BRIEF:
Scan the entries line by line and return those with "time".

Revision comparison data:
.....

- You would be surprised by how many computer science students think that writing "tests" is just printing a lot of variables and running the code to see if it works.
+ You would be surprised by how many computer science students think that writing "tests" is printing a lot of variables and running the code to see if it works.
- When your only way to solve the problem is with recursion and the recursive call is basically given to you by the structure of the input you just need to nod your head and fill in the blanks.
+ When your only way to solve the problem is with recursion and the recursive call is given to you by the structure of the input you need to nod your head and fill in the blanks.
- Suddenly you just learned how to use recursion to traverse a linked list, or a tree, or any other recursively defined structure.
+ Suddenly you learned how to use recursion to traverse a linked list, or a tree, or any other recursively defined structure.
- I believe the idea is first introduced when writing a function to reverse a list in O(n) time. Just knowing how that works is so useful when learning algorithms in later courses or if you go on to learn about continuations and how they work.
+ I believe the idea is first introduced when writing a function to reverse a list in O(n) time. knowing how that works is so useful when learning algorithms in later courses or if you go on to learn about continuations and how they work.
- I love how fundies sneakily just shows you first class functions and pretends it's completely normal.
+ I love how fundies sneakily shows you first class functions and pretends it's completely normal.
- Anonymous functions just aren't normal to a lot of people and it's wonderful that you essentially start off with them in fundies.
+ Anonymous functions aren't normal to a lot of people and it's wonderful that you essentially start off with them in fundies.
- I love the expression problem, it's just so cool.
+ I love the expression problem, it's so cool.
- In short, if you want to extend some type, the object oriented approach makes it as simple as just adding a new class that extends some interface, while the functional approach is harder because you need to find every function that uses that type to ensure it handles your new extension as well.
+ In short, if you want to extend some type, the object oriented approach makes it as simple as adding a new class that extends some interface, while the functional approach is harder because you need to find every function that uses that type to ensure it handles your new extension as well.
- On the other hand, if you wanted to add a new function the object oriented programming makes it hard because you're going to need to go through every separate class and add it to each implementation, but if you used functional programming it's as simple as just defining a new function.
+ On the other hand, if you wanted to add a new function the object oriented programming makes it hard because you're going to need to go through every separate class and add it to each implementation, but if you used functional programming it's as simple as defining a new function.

.....

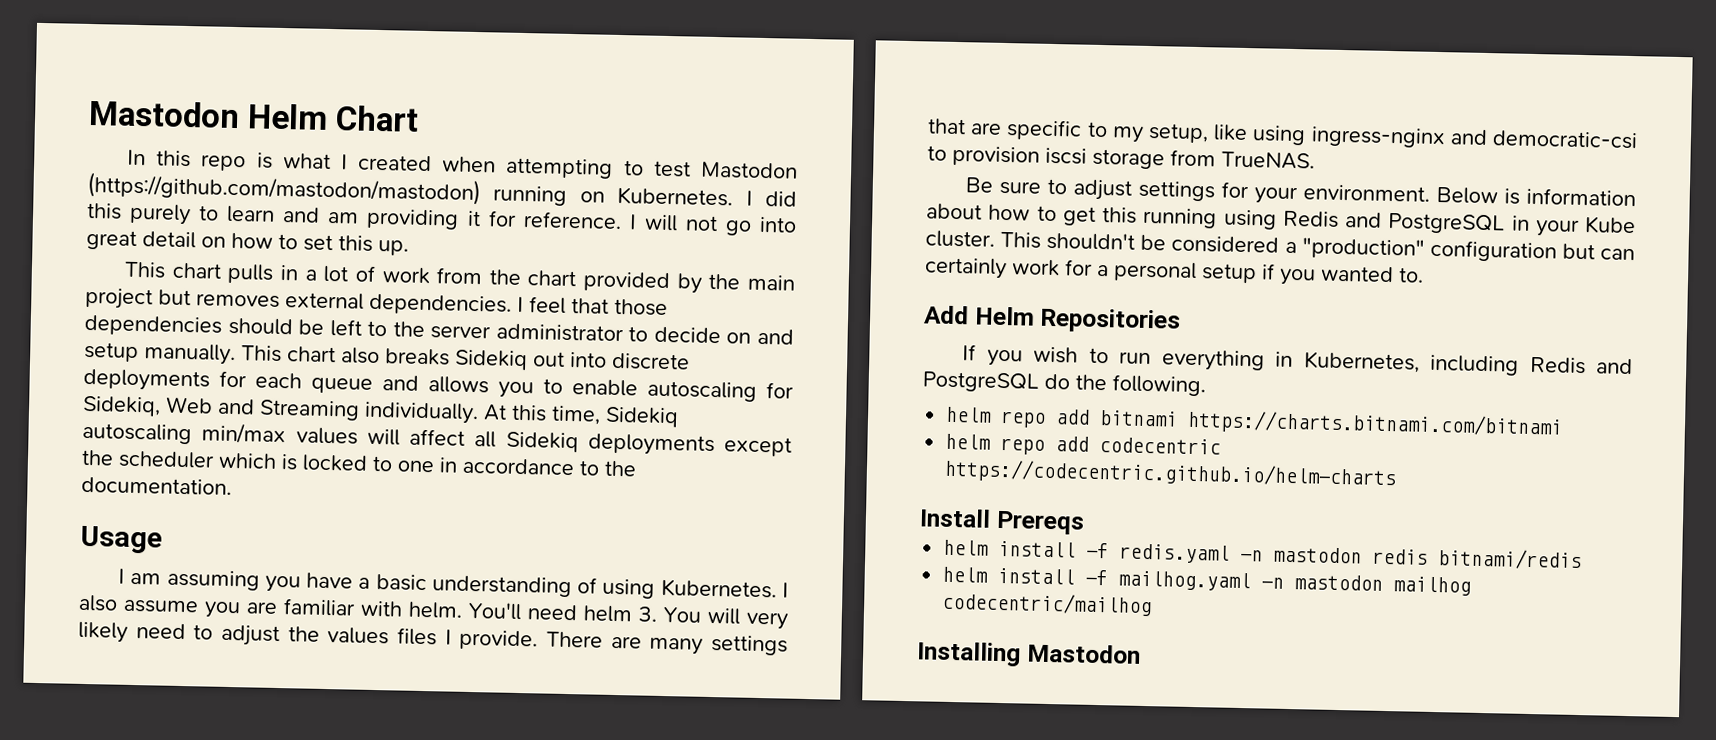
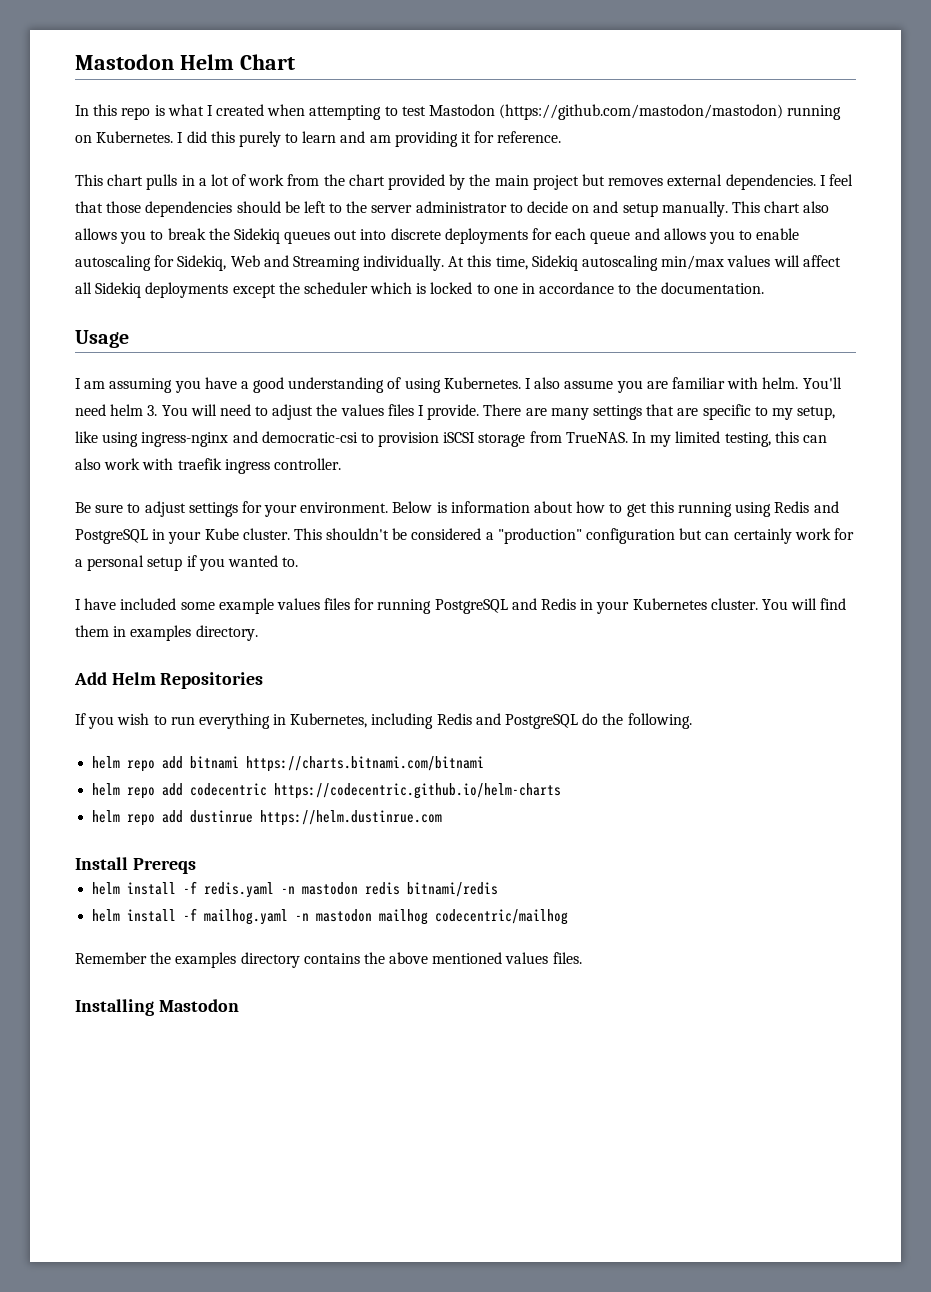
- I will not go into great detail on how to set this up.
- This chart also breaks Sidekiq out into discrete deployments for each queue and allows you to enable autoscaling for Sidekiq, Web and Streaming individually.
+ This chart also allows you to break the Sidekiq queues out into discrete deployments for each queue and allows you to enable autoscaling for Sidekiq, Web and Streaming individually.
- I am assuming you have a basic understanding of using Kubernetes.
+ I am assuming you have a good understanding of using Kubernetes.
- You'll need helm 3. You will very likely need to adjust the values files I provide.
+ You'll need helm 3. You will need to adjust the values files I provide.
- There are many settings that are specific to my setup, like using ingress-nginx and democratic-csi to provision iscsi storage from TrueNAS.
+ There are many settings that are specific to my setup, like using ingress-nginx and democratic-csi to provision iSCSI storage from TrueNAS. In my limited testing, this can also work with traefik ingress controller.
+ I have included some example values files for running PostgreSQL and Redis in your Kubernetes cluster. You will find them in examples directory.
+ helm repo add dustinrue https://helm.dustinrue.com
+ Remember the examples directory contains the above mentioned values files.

.....

TASK SOLUTION:
- I believe the idea is first introduced when writing a function to reverse a list in O(n) time. Just knowing how that works is so useful when learning algorithms in later courses or if you go on to learn about continuations and how they work.
+ I believe the idea is first introduced when writing a function to reverse a list in O(n) time. knowing how that works is so useful when learning algorithms in later courses or if you go on to learn about continuations and how they work.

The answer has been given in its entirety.